● **Extracted data**
=== Section Start ===

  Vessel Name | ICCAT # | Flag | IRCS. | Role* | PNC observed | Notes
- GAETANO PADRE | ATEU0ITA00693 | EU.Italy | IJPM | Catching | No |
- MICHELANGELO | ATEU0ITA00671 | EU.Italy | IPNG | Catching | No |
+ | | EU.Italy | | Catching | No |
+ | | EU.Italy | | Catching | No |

=== Section End ===
=== Section Start ===

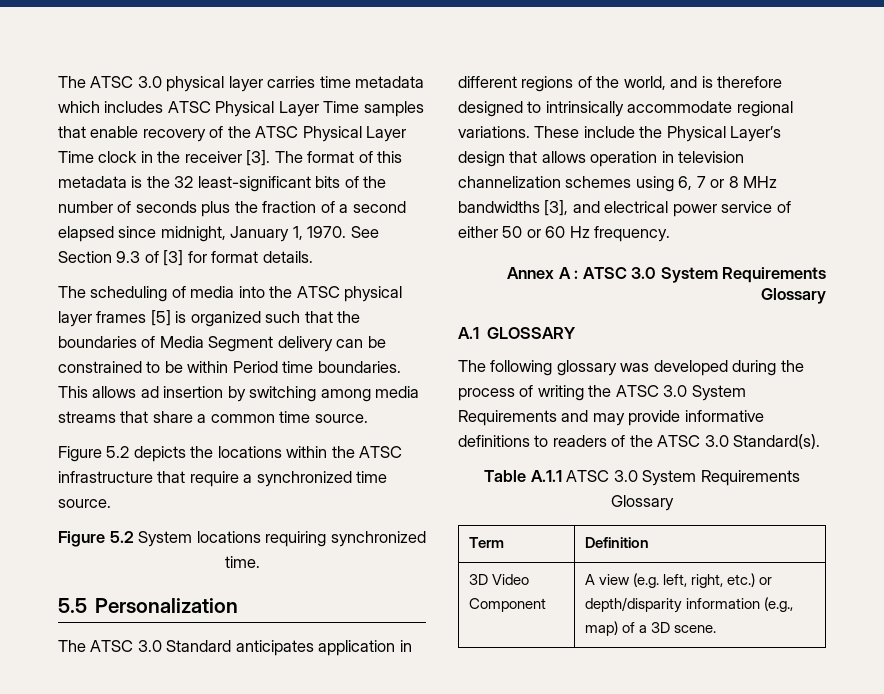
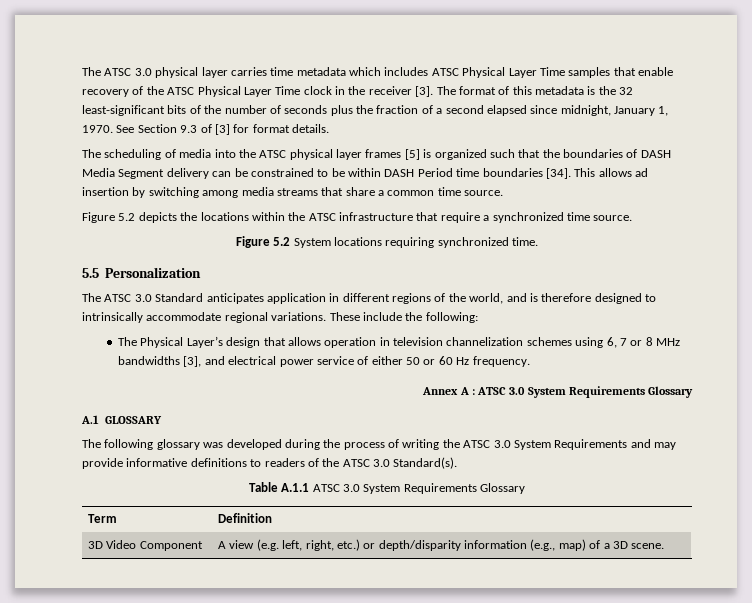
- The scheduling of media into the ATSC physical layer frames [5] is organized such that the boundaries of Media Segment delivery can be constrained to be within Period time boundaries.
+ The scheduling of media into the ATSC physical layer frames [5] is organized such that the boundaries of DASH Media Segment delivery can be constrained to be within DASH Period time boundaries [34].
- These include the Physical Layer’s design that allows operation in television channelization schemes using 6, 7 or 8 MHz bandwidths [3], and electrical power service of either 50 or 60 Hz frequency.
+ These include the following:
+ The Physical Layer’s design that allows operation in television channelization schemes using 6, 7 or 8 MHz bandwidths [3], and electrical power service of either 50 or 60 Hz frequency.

=== Section End ===
=== Section Start ===

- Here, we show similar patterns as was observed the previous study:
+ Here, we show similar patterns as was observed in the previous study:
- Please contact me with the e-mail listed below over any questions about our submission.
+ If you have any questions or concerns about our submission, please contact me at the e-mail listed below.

=== Section End ===

● **Work instructions**
Whatever else the listing above holds, retype exactly only the lines from the one containing "- Here, we show" to the one containing "e-mail listed below.", both ends kept.

● **Exercise output**
- Here, we show similar patterns as was observed the previous study:
+ Here, we show similar patterns as was observed in the previous study:
- Please contact me with the e-mail listed below over any questions about our submission.
+ If you have any questions or concerns about our submission, please contact me at the e-mail listed below.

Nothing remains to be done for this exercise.